PROBLEM TO WORK ON ▸ Please transcribe the records precisely; pictures stay out of your copy.

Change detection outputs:
Start of Block
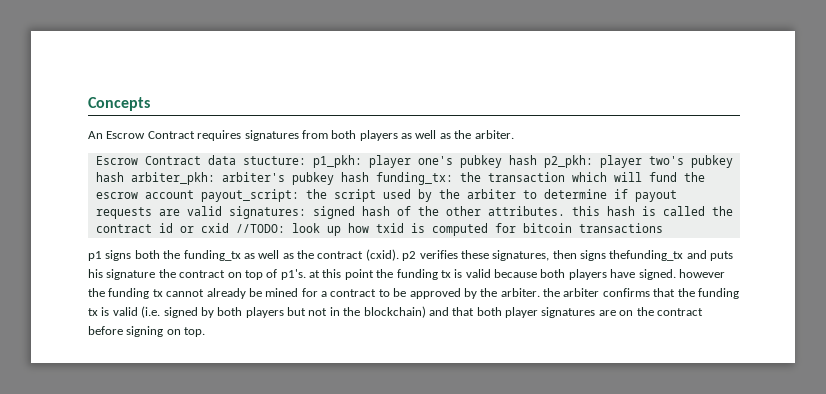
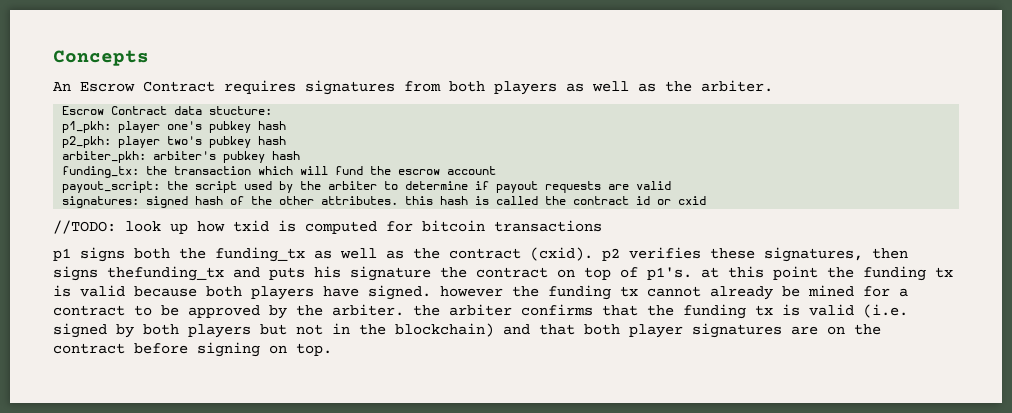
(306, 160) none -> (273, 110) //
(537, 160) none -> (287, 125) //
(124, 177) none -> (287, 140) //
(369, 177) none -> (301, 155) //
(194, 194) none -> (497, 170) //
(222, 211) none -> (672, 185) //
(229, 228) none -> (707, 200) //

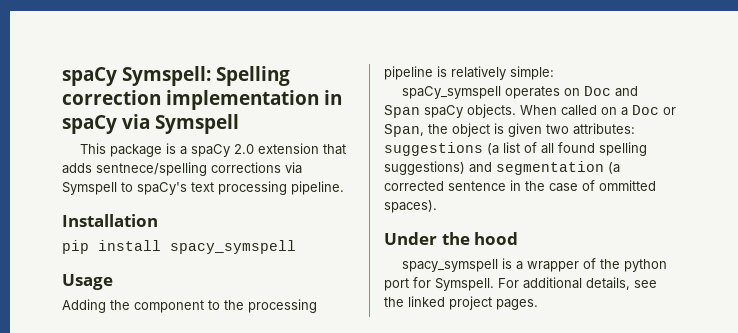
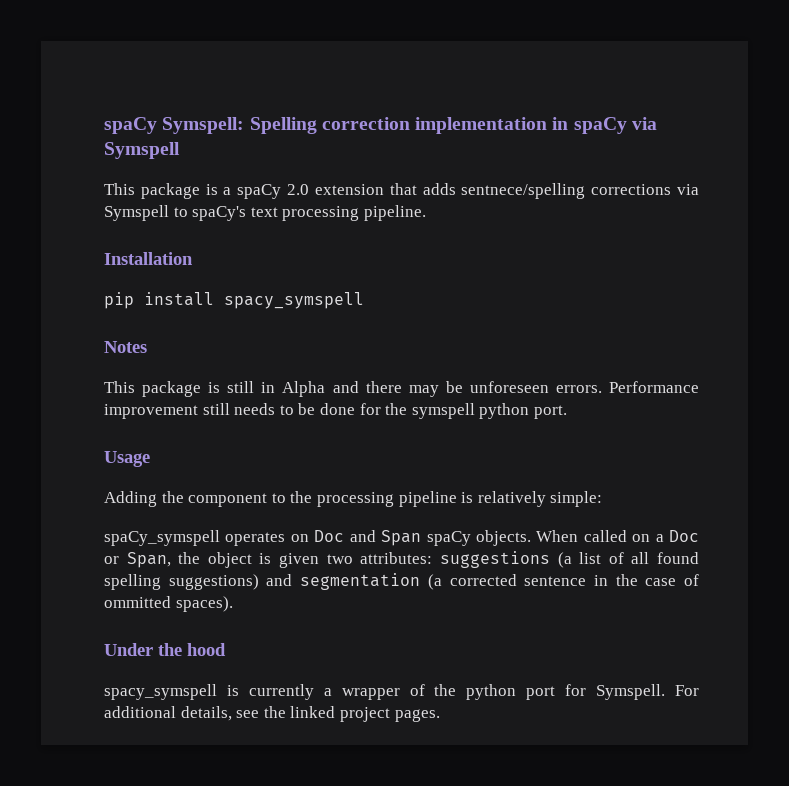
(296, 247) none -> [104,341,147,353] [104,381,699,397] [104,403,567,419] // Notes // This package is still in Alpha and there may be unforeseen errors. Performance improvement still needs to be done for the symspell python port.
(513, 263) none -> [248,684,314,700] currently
End of Block
EXERCISE RESULT ▸
(306, 160) none -> (273, 110) //
(537, 160) none -> (287, 125) //
(124, 177) none -> (287, 140) //
(369, 177) none -> (301, 155) //
(194, 194) none -> (497, 170) //
(222, 211) none -> (672, 185) //
(229, 228) none -> (707, 200) //

(296, 247) none -> [104,341,147,353] [104,381,699,397] [104,403,567,419] // Notes // This package is still in Alpha and there may be unforeseen errors. Performance improvement still needs to be done for the symspell python port.
(513, 263) none -> [248,684,314,700] currently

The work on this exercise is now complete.